**Task goal**
With the pictures removed, write out the data below exactly.

**Material provided**
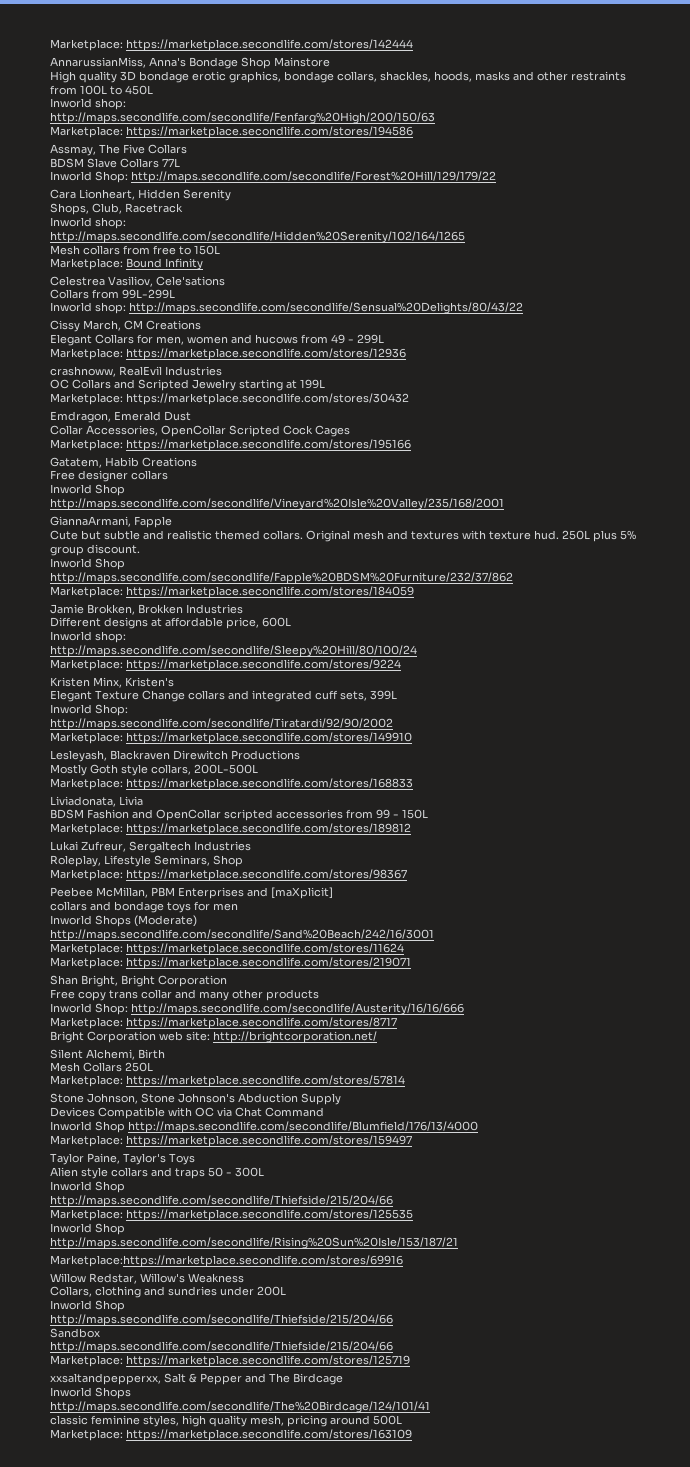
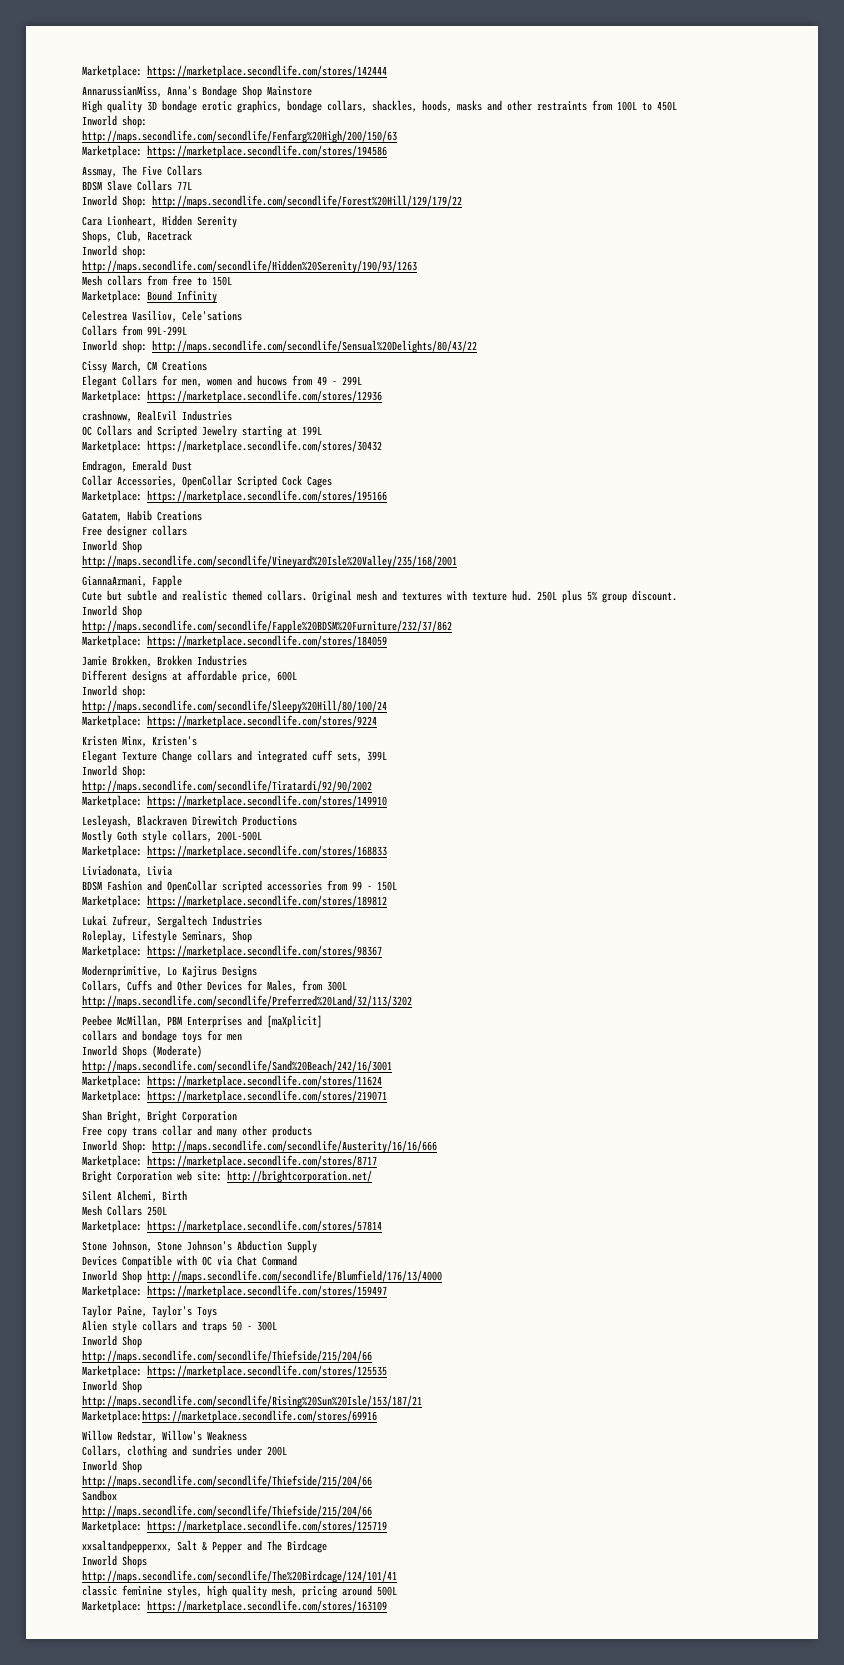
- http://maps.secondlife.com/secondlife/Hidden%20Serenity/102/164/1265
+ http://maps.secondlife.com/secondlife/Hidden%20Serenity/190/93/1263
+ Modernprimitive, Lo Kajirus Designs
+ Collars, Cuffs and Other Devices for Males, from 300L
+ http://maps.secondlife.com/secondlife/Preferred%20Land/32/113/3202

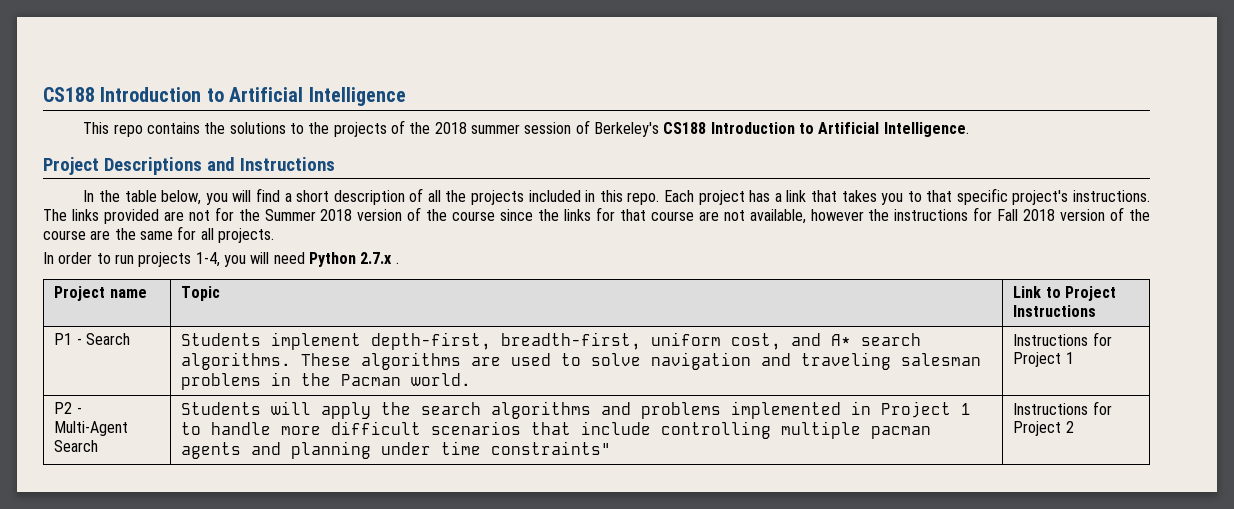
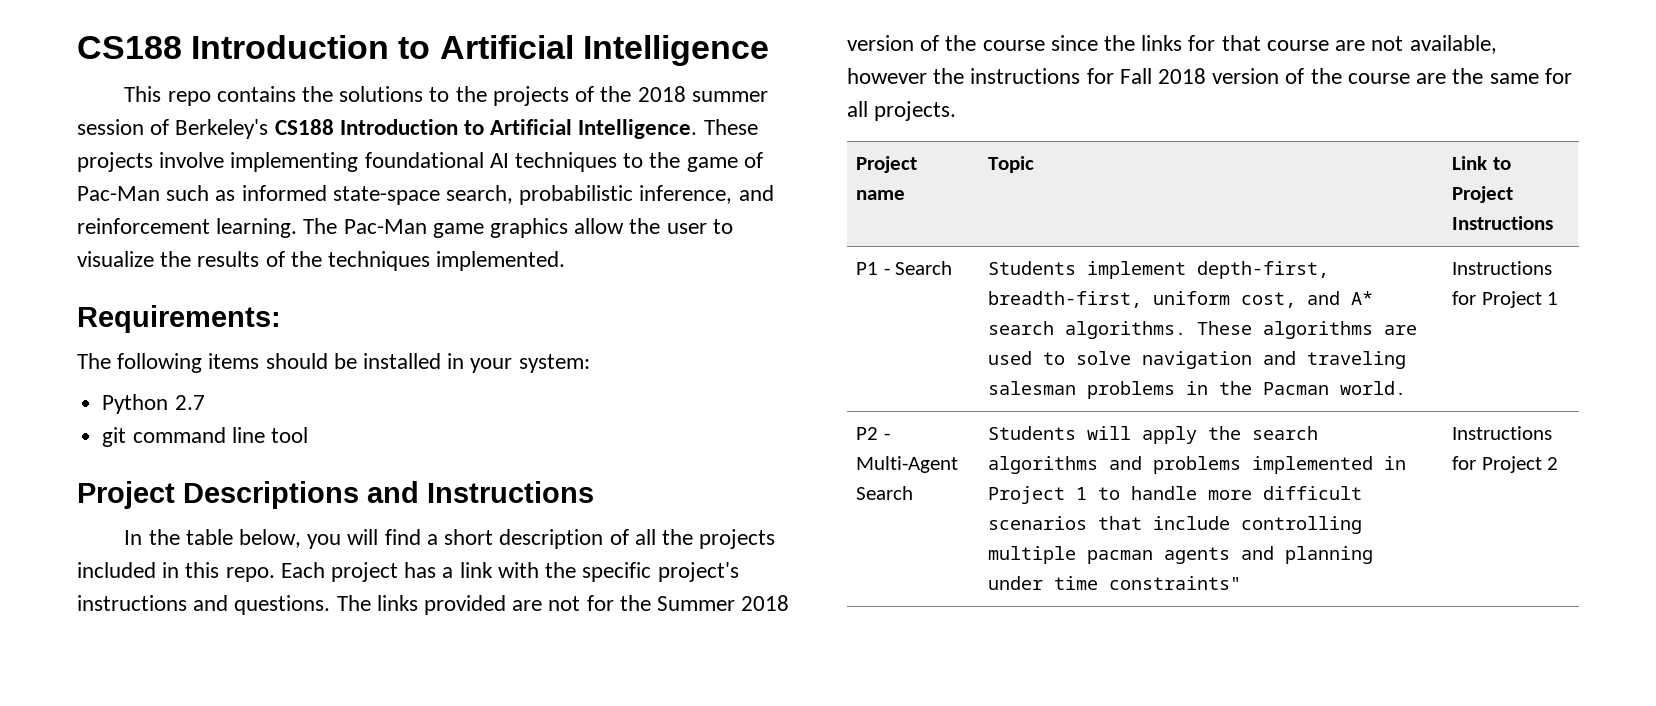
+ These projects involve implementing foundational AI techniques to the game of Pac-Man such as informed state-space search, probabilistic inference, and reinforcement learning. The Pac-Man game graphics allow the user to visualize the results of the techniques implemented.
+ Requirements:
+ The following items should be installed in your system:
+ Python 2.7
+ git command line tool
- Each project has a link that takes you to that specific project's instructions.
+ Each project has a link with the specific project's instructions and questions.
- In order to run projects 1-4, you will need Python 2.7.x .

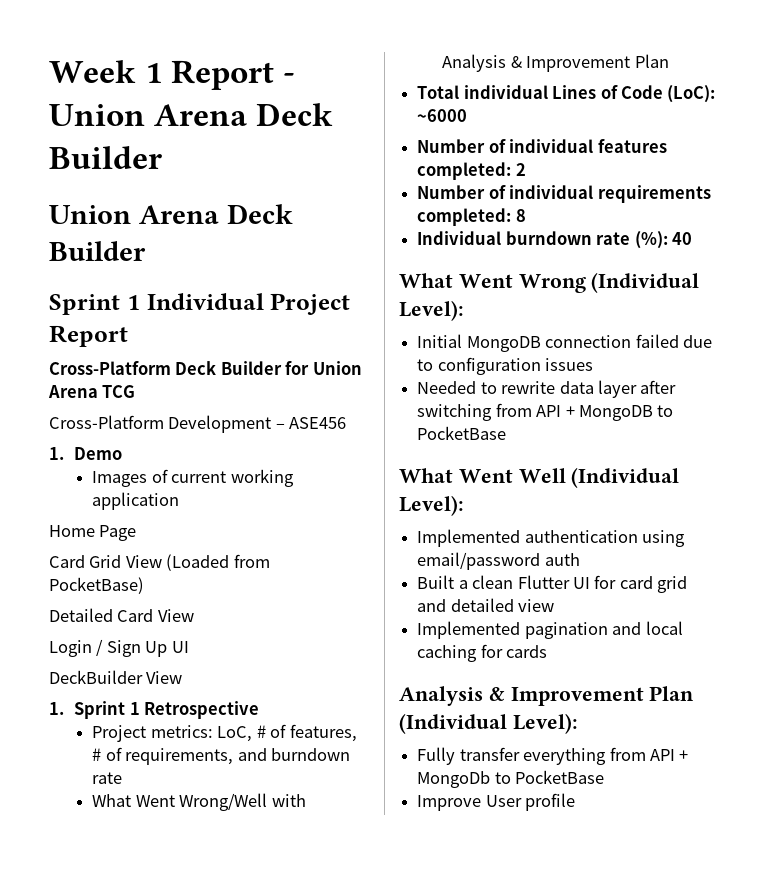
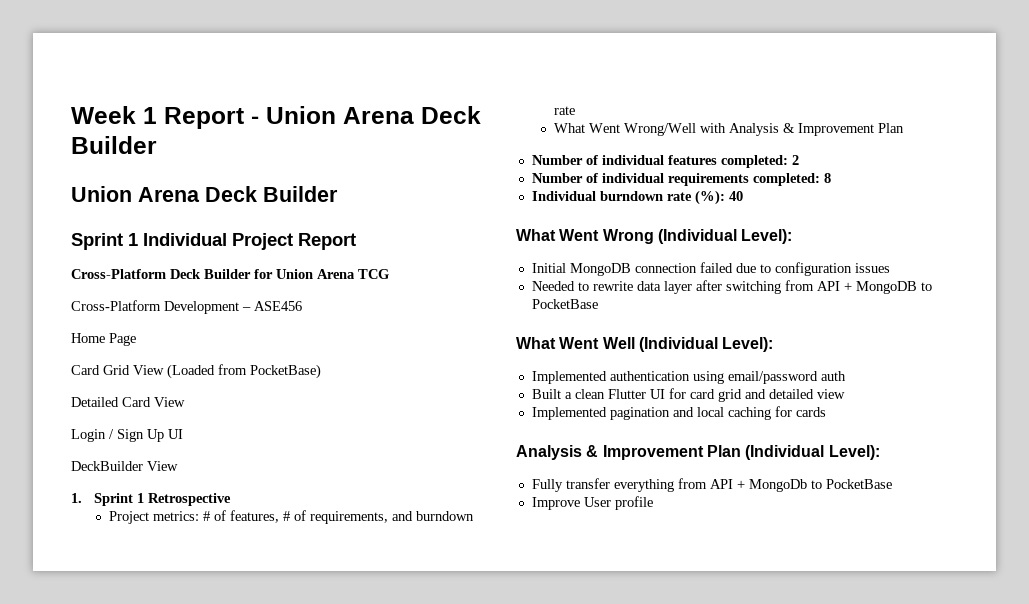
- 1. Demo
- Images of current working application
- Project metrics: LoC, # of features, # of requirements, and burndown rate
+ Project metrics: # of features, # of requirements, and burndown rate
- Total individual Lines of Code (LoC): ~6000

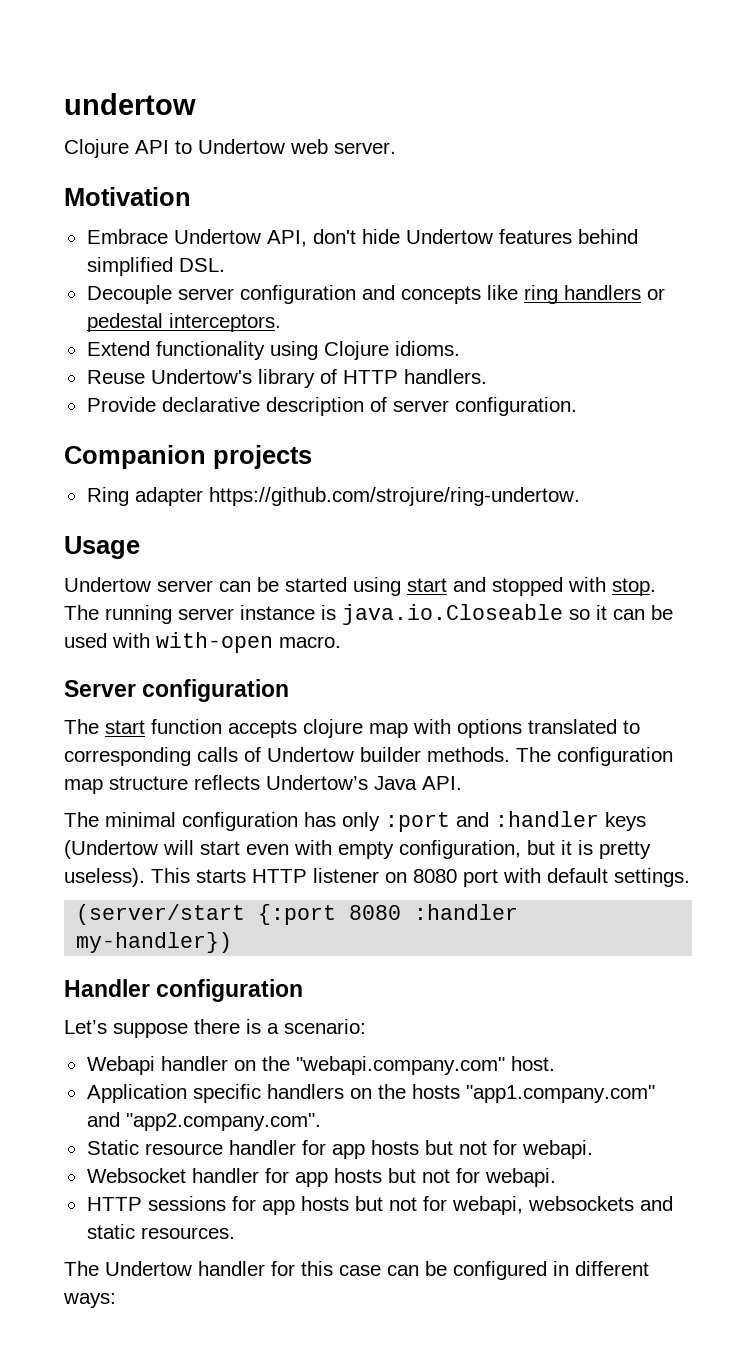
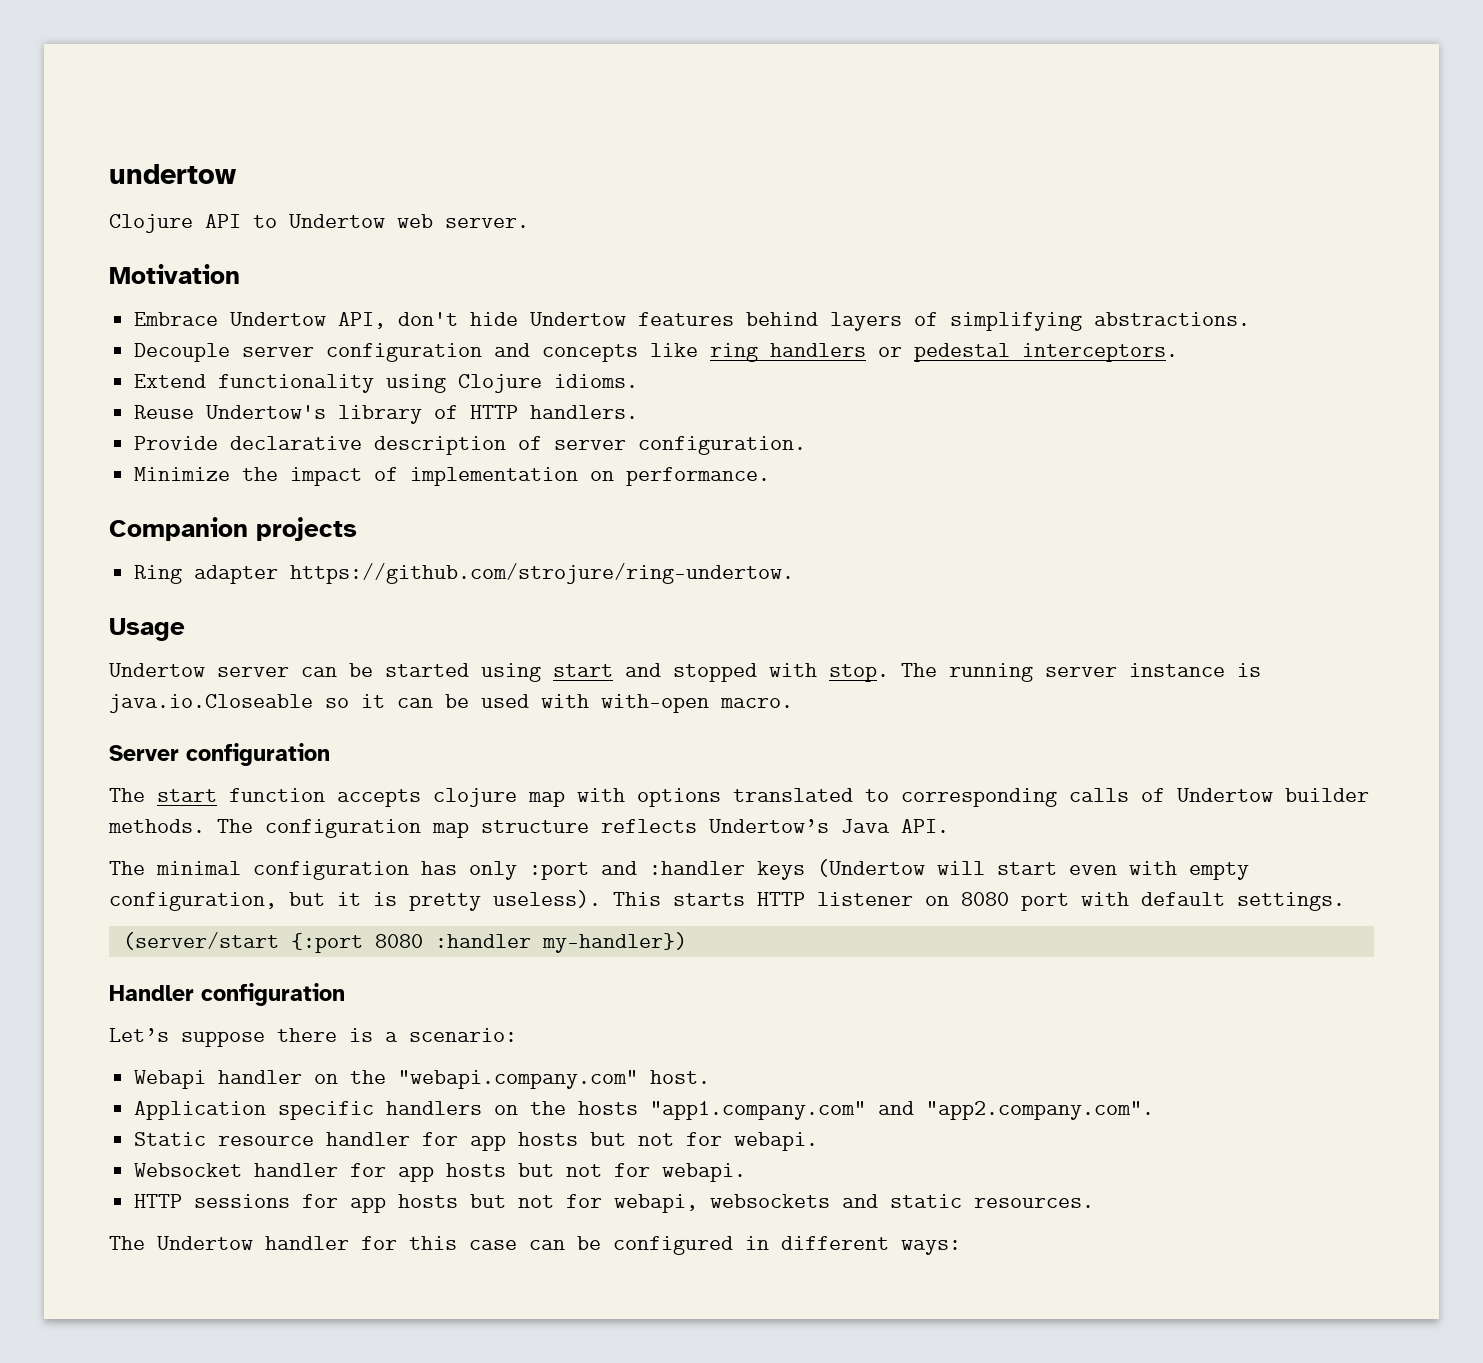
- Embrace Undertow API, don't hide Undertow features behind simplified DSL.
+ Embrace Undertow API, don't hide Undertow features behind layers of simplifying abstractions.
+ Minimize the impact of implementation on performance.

**Result**
- http://maps.secondlife.com/secondlife/Hidden%20Serenity/102/164/1265
+ http://maps.secondlife.com/secondlife/Hidden%20Serenity/190/93/1263
+ Modernprimitive, Lo Kajirus Designs
+ Collars, Cuffs and Other Devices for Males, from 300L
+ http://maps.secondlife.com/secondlife/Preferred%20Land/32/113/3202

+ These projects involve implementing foundational AI techniques to the game of Pac-Man such as informed state-space search, probabilistic inference, and reinforcement learning. The Pac-Man game graphics allow the user to visualize the results of the techniques implemented.
+ Requirements:
+ The following items should be installed in your system:
+ Python 2.7
+ git command line tool
- Each project has a link that takes you to that specific project's instructions.
+ Each project has a link with the specific project's instructions and questions.
- In order to run projects 1-4, you will need Python 2.7.x .

- 1. Demo
- Images of current working application
- Project metrics: LoC, # of features, # of requirements, and burndown rate
+ Project metrics: # of features, # of requirements, and burndown rate
- Total individual Lines of Code (LoC): ~6000

- Embrace Undertow API, don't hide Undertow features behind simplified DSL.
+ Embrace Undertow API, don't hide Undertow features behind layers of simplifying abstractions.
+ Minimize the impact of implementation on performance.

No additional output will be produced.